Action item:
All pictures are to be dropped, and the remaining data set down exactly.
[Start of section]
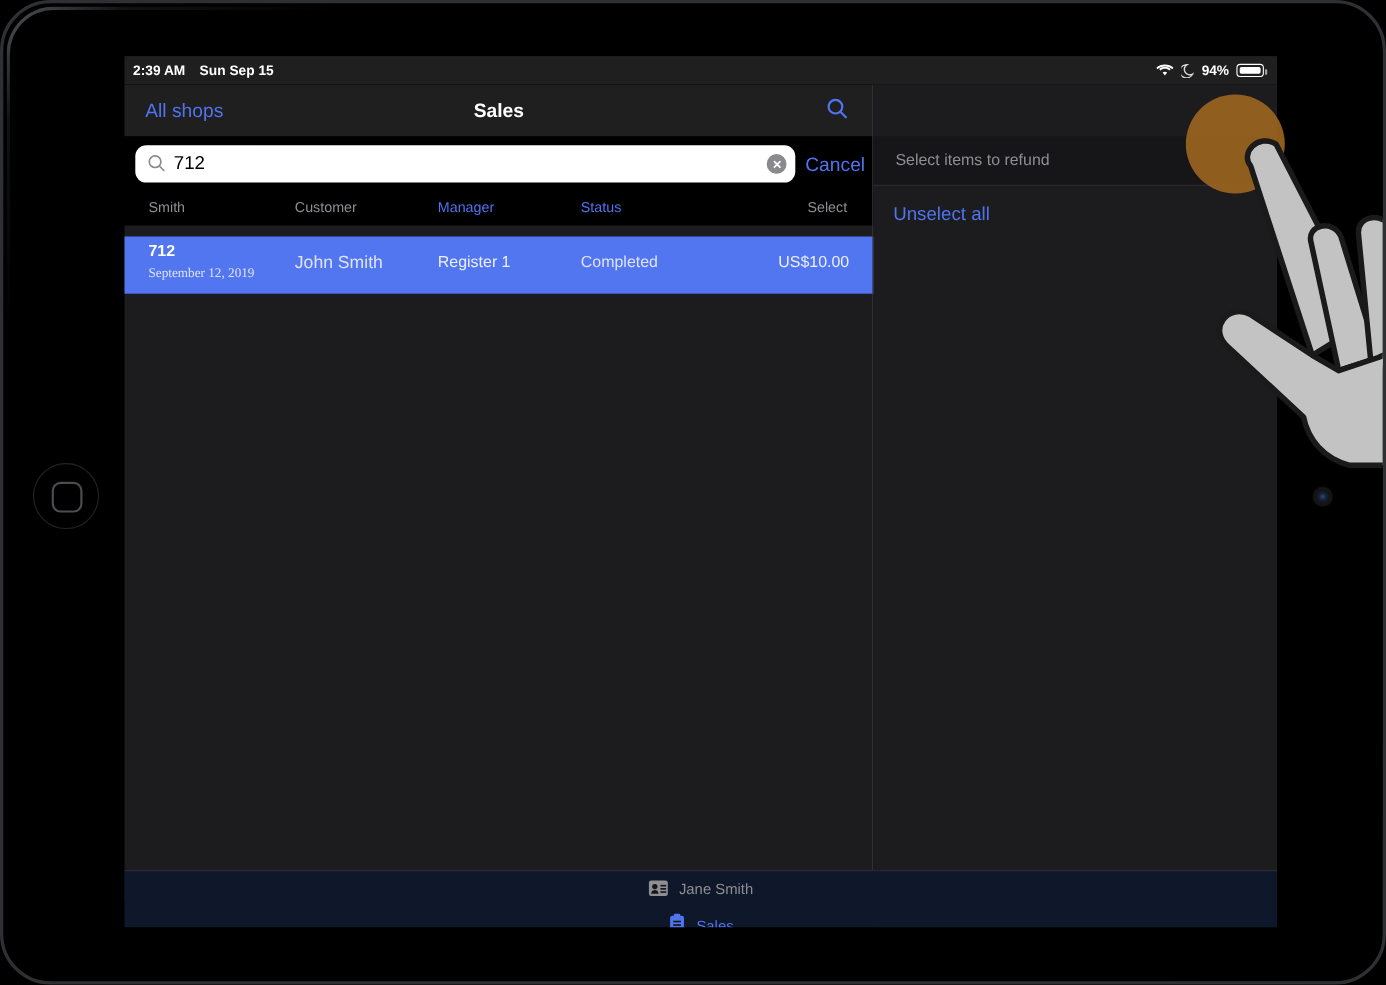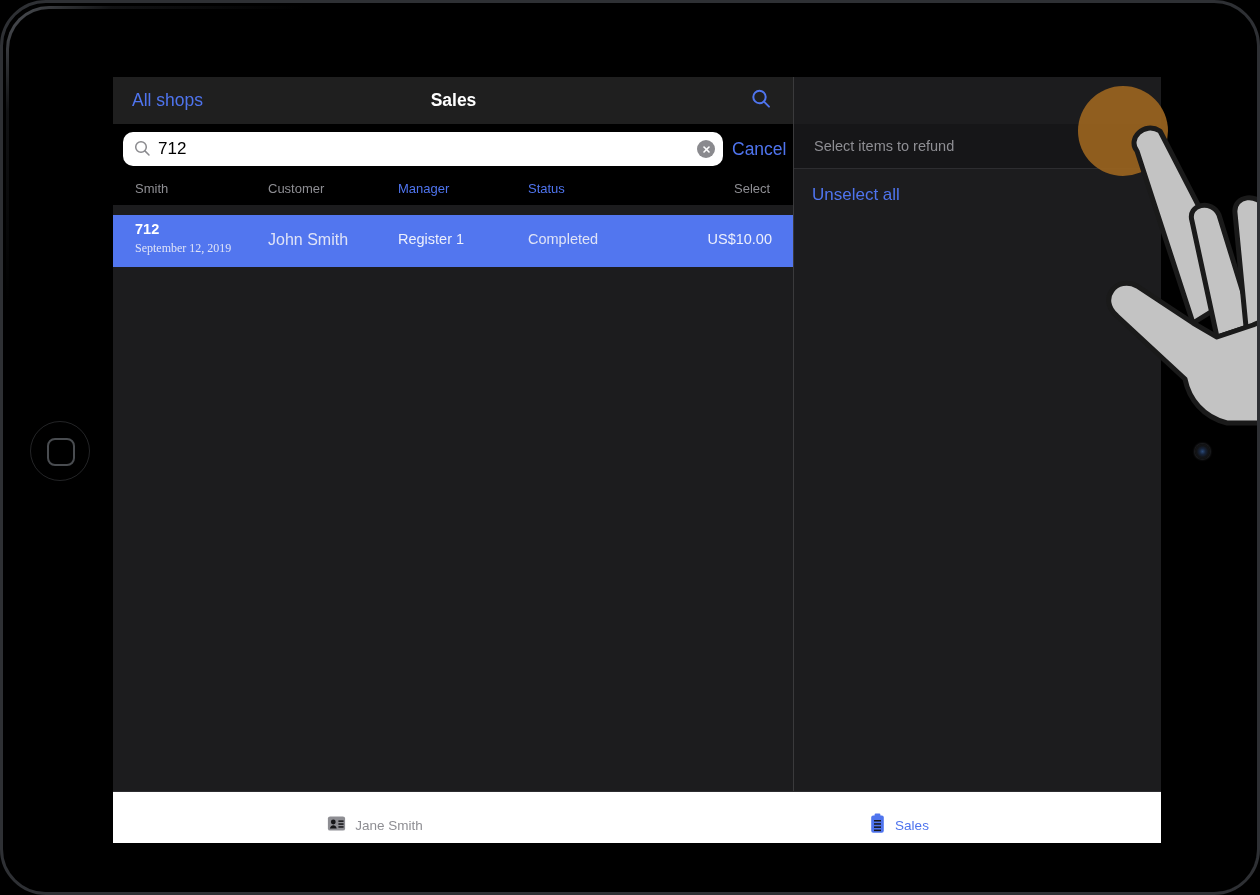--- a/index.html
+++ b/index.html
@@ -184,23 +184,24 @@
   #check-circle {
     position:absolute; left:17px; top:12px; width:21px; height:21px;
     border-radius:50%; background:#4f74ee;
     display:flex; align-items:center; justify-content:center;
   }
   #item-label { position:absolute; left:60px; top:13px; color:#f2f2f2; font-size:16.5px; }
 
   
   #tabbar {
     position:absolute; left:0; top:740px; width:1048px; height:67px;
-    background:#ffffff;
+    background:#0f172a;
     border-top:1px solid #2d2d30;
     display:flex;
+    flex-direction:column;
   }
   .tab {
     flex:1; display:flex; align-items:center; justify-content:center; gap:9px;
     font-size:13.5px; cursor:pointer;
   }
   .tab.inactive { color:#8e8e93; }
   .tab.active { color:#4f74ee; }
 
   
   #touch-dot {
@@ -222,20 +223,45 @@
   <div id="frame-highlight"></div>
   <div id="bezel-inner"></div>
 
   <div id="home-button">
     <div id="home-square"></div>
   </div>
   <div id="camera"></div>
 
   <div id="screen">
 
+    <div id="statusbar">
+      <div id="status-left">
+        <span>2:39 AM</span>
+        <span>Sun Sep 15</span>
+      </div>
+      <div id="status-right">
+        <span class="sb-icon">
+          <svg width="16" height="12" viewBox="0 0 16 12">
+            <path d="M8 10.6 L10.1 7.9 C9.5 7.4 8.8 7.15 8 7.15 C7.2 7.15 6.5 7.4 5.9 7.9 Z" fill="#fff"></path>
+            <path d="M8 4.6 C9.55 4.6 11 5.15 12.1 6.1 L13.2 4.65 C11.8 3.45 10 2.75 8 2.75 C6 2.75 4.2 3.45 2.8 4.65 L3.9 6.1 C5 5.15 6.45 4.6 8 4.6 Z" fill="#fff"></path>
+            <path d="M8 0.6 C10.55 0.6 12.9 1.5 14.7 3.05 L15.8 1.6 C13.7 -0.2 11 -1.25 8 -1.25 C5 -1.25 2.3 -0.2 0.2 1.6 L1.3 3.05 C3.1 1.5 5.45 0.6 8 0.6 Z" fill="#fff" transform="translate(0,1.9)"></path>
+          </svg>
+        </span>
+        <span class="sb-icon">
+          <svg width="12" height="13" viewBox="0 0 12 13">
+            <path d="M10.2 9.3 A6 6 0 1 1 5.1 0.8 A4.9 4.9 0 0 0 10.2 9.3 Z" fill="none" stroke="#d8d8d8" stroke-width="1.3"></path>
+          </svg>
+        </span>
+        <span id="battery-pct">94%</span>
+        <span id="battery-shell">
+          <span id="battery-fill"></span>
+          <span id="battery-nub"></span>
+        </span>
+      </div>
+    </div>
 
     <div id="panes">
 
       <div id="left-pane">
 
         <div id="left-navbar">
           <span id="all-shops">All shops</span>
           <span id="sales-title">Sales</span>
           <span id="nav-search-icon">
             <svg width="22" height="22" viewBox="0 0 22 22">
[End of section]
Response to this exercise:
--- a/index.html
+++ b/index.html
@@ -184,23 +184,24 @@
   #check-circle {
     position:absolute; left:17px; top:12px; width:21px; height:21px;
     border-radius:50%; background:#4f74ee;
     display:flex; align-items:center; justify-content:center;
   }
   #item-label { position:absolute; left:60px; top:13px; color:#f2f2f2; font-size:16.5px; }
 
   
   #tabbar {
     position:absolute; left:0; top:740px; width:1048px; height:67px;
-    background:#ffffff;
+    background:#0f172a;
     border-top:1px solid #2d2d30;
     display:flex;
+    flex-direction:column;
   }
   .tab {
     flex:1; display:flex; align-items:center; justify-content:center; gap:9px;
     font-size:13.5px; cursor:pointer;
   }
   .tab.inactive { color:#8e8e93; }
   .tab.active { color:#4f74ee; }
 
   
   #touch-dot {
@@ -222,20 +223,45 @@
   <div id="frame-highlight"></div>
   <div id="bezel-inner"></div>
 
   <div id="home-button">
     <div id="home-square"></div>
   </div>
   <div id="camera"></div>
 
   <div id="screen">
 
+    <div id="statusbar">
+      <div id="status-left">
+        <span>2:39 AM</span>
+        <span>Sun Sep 15</span>
+      </div>
+      <div id="status-right">
+        <span class="sb-icon">
+          <svg width="16" height="12" viewBox="0 0 16 12">
+            <path d="M8 10.6 L10.1 7.9 C9.5 7.4 8.8 7.15 8 7.15 C7.2 7.15 6.5 7.4 5.9 7.9 Z" fill="#fff"></path>
+            <path d="M8 4.6 C9.55 4.6 11 5.15 12.1 6.1 L13.2 4.65 C11.8 3.45 10 2.75 8 2.75 C6 2.75 4.2 3.45 2.8 4.65 L3.9 6.1 C5 5.15 6.45 4.6 8 4.6 Z" fill="#fff"></path>
+            <path d="M8 0.6 C10.55 0.6 12.9 1.5 14.7 3.05 L15.8 1.6 C13.7 -0.2 11 -1.25 8 -1.25 C5 -1.25 2.3 -0.2 0.2 1.6 L1.3 3.05 C3.1 1.5 5.45 0.6 8 0.6 Z" fill="#fff" transform="translate(0,1.9)"></path>
+          </svg>
+        </span>
+        <span class="sb-icon">
+          <svg width="12" height="13" viewBox="0 0 12 13">
+            <path d="M10.2 9.3 A6 6 0 1 1 5.1 0.8 A4.9 4.9 0 0 0 10.2 9.3 Z" fill="none" stroke="#d8d8d8" stroke-width="1.3"></path>
+          </svg>
+        </span>
+        <span id="battery-pct">94%</span>
+        <span id="battery-shell">
+          <span id="battery-fill"></span>
+          <span id="battery-nub"></span>
+        </span>
+      </div>
+    </div>
 
     <div id="panes">
 
       <div id="left-pane">
 
         <div id="left-navbar">
           <span id="all-shops">All shops</span>
           <span id="sales-title">Sales</span>
           <span id="nav-search-icon">
             <svg width="22" height="22" viewBox="0 0 22 22">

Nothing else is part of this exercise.